#### Exercise directions
Make an exact copy of every entry, leaving the pictures out.
════════
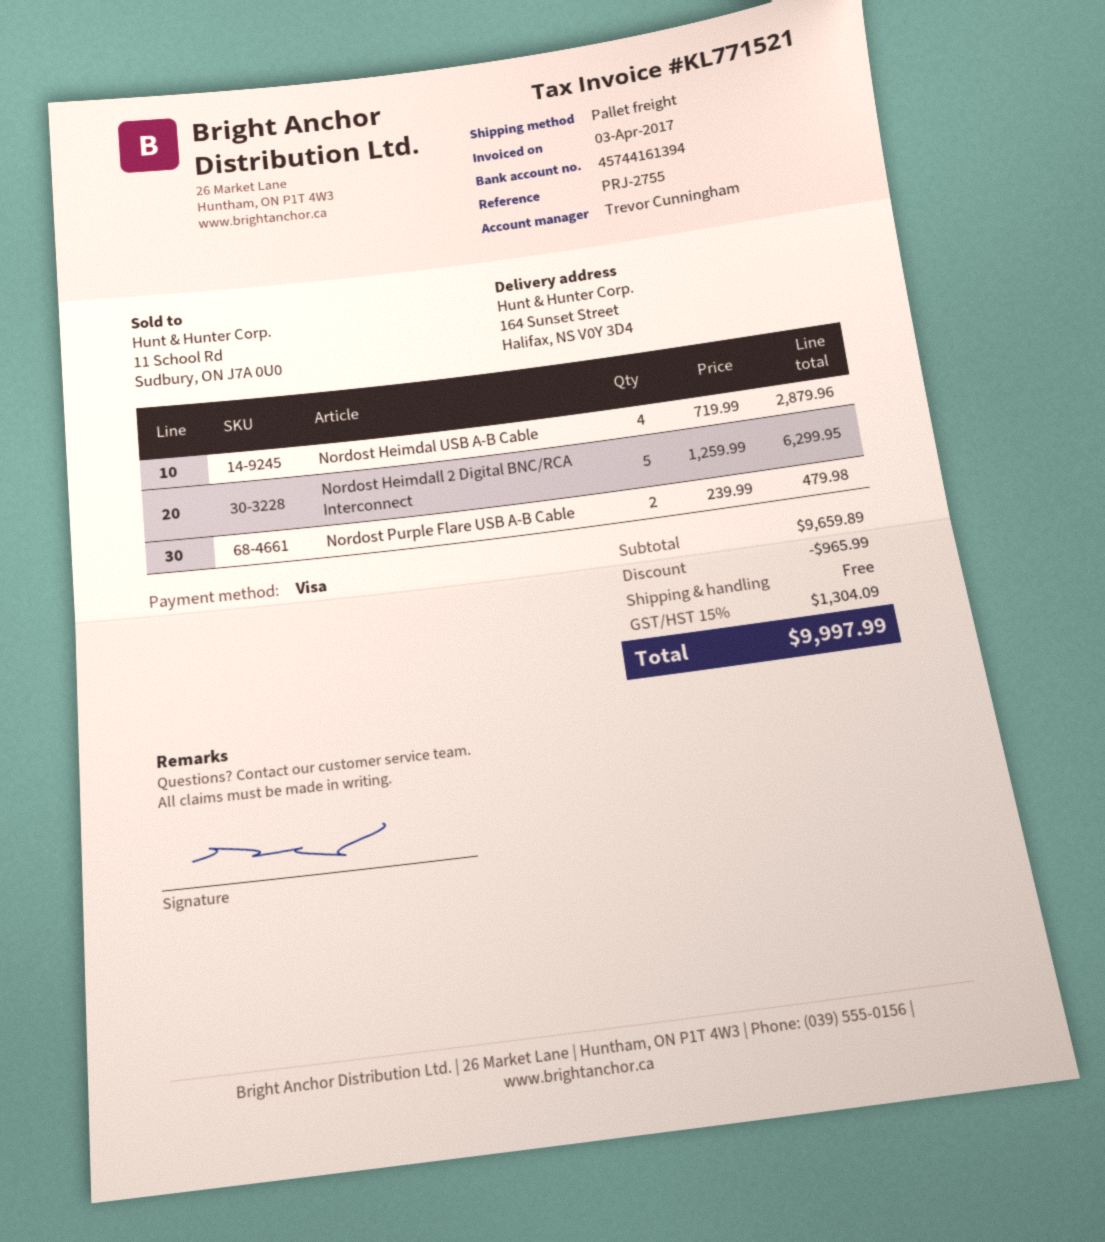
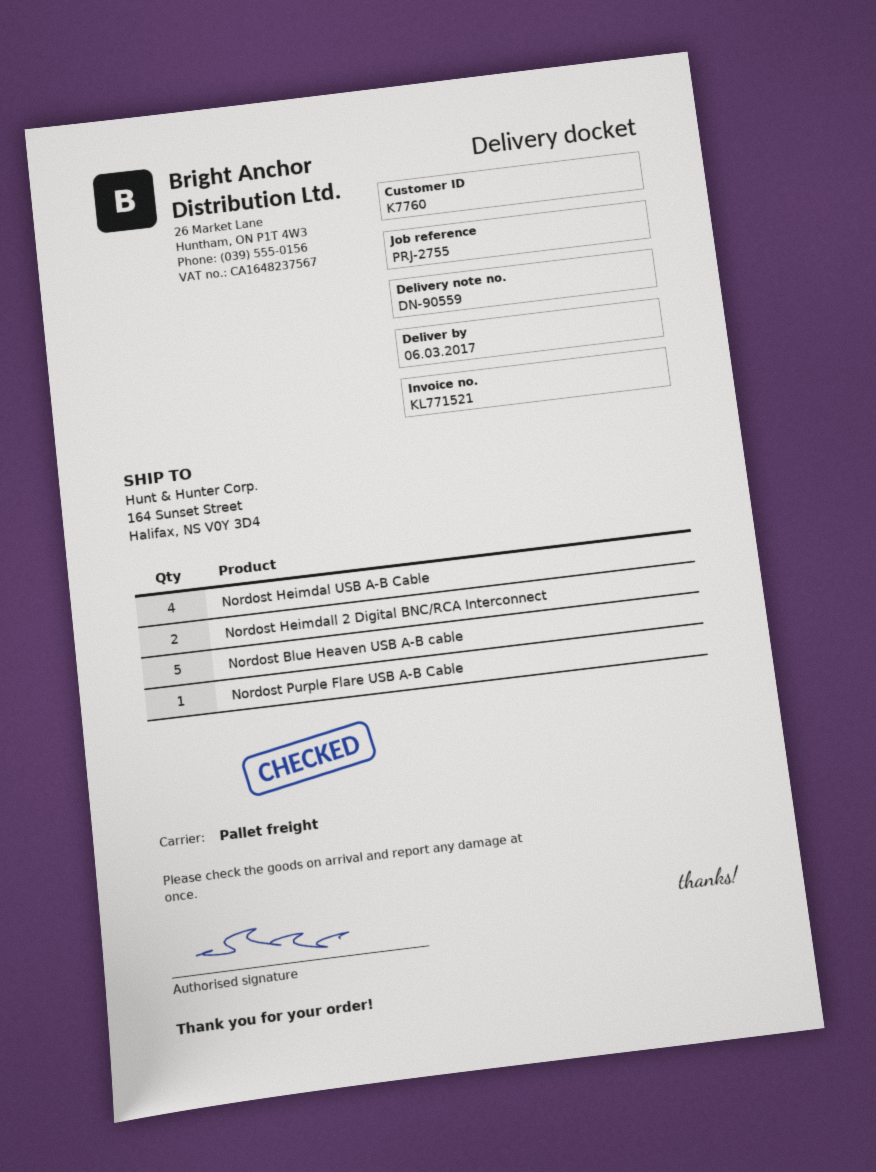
Nordost Heimdall 2 Digital BNC/RCA Interconnect: 5 -> 2
Nordost Purple Flare USB A-B Cable: 2 -> 1
Nordost Blue Heaven USB A-B cable: none -> 5

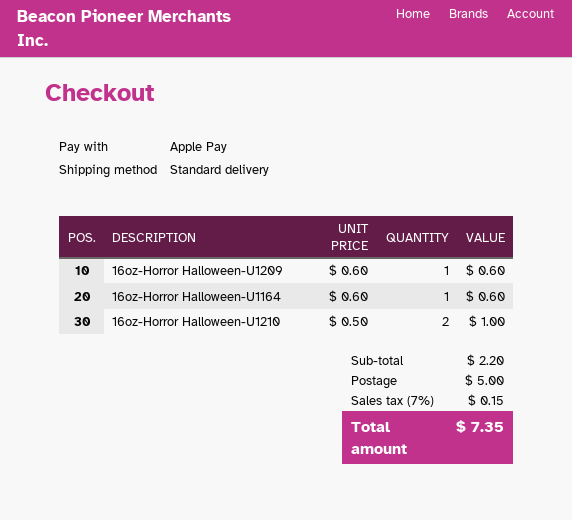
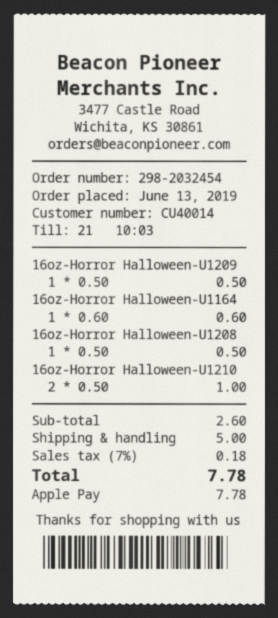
16oz-Horror Halloween-U1209: 1 x 0.60 = 0.60 -> 1 x 0.50 = 0.50
16oz-Horror Halloween-U1208: none -> 1 x 0.50 = 0.50
subtotal: 2.20 -> 2.60
tax: 7% = 0.15 -> 7% = 0.18
total: 7.35 -> 7.78

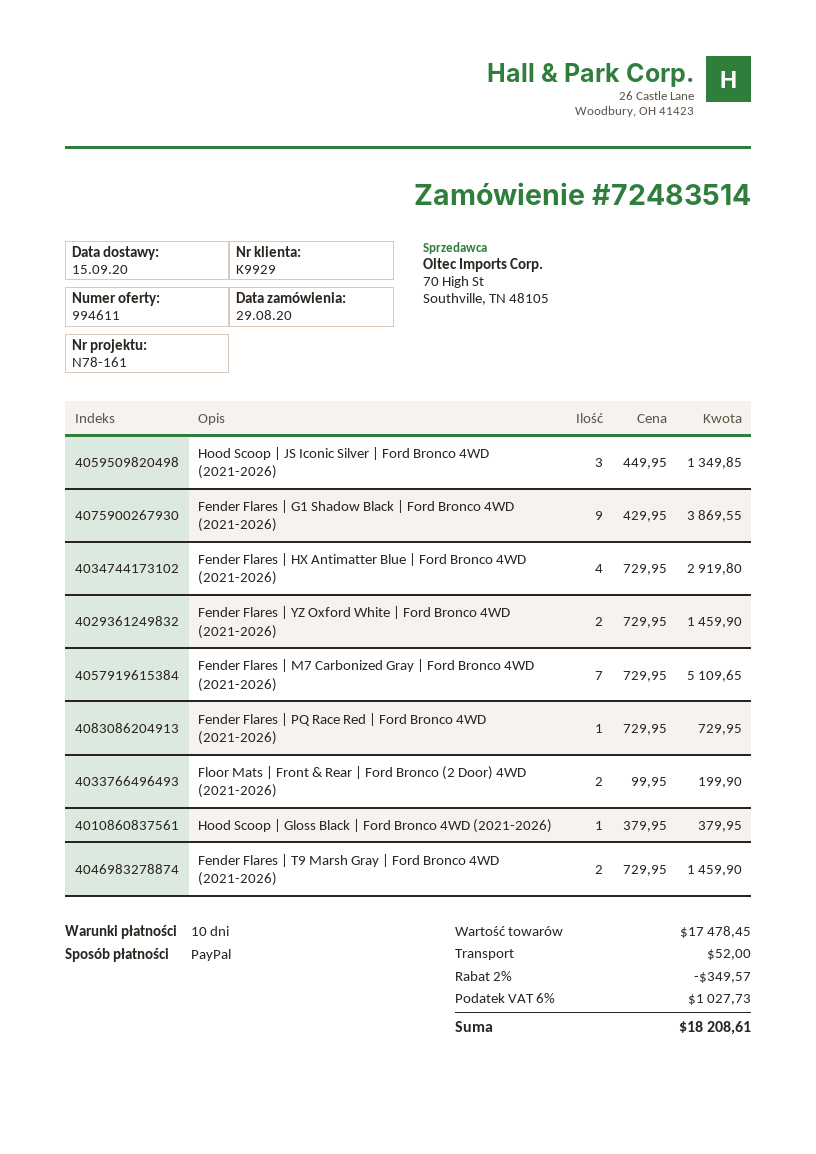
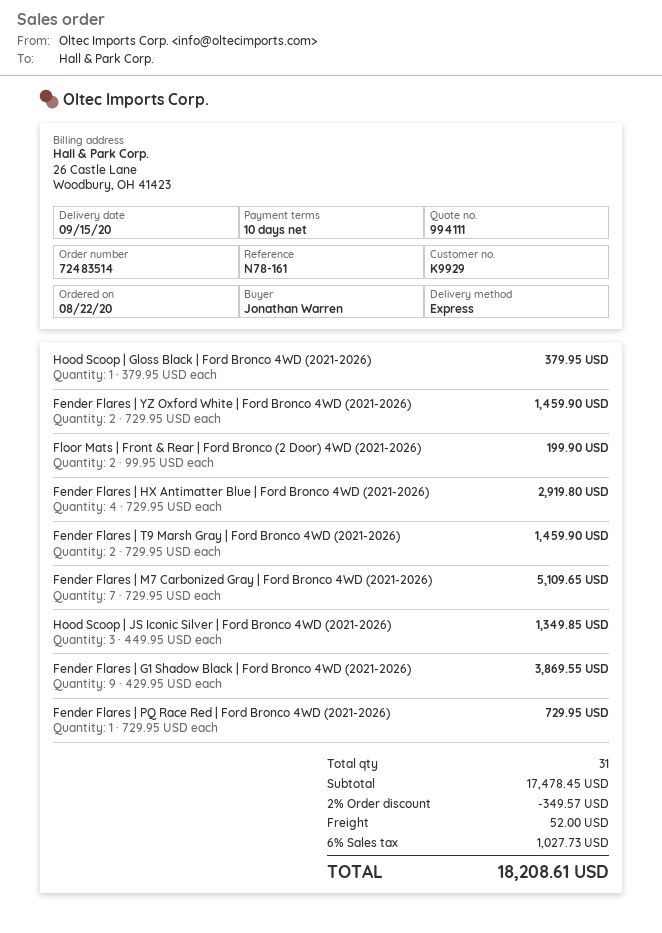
quote number: 994611 -> 994111
order date: 2020-08-29 -> 2020-08-22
════════
#### Expected answer
Nordost Heimdall 2 Digital BNC/RCA Interconnect: 5 -> 2
Nordost Purple Flare USB A-B Cable: 2 -> 1
Nordost Blue Heaven USB A-B cable: none -> 5

16oz-Horror Halloween-U1209: 1 x 0.60 = 0.60 -> 1 x 0.50 = 0.50
16oz-Horror Halloween-U1208: none -> 1 x 0.50 = 0.50
subtotal: 2.20 -> 2.60
tax: 7% = 0.15 -> 7% = 0.18
total: 7.35 -> 7.78

quote number: 994611 -> 994111
order date: 2020-08-29 -> 2020-08-22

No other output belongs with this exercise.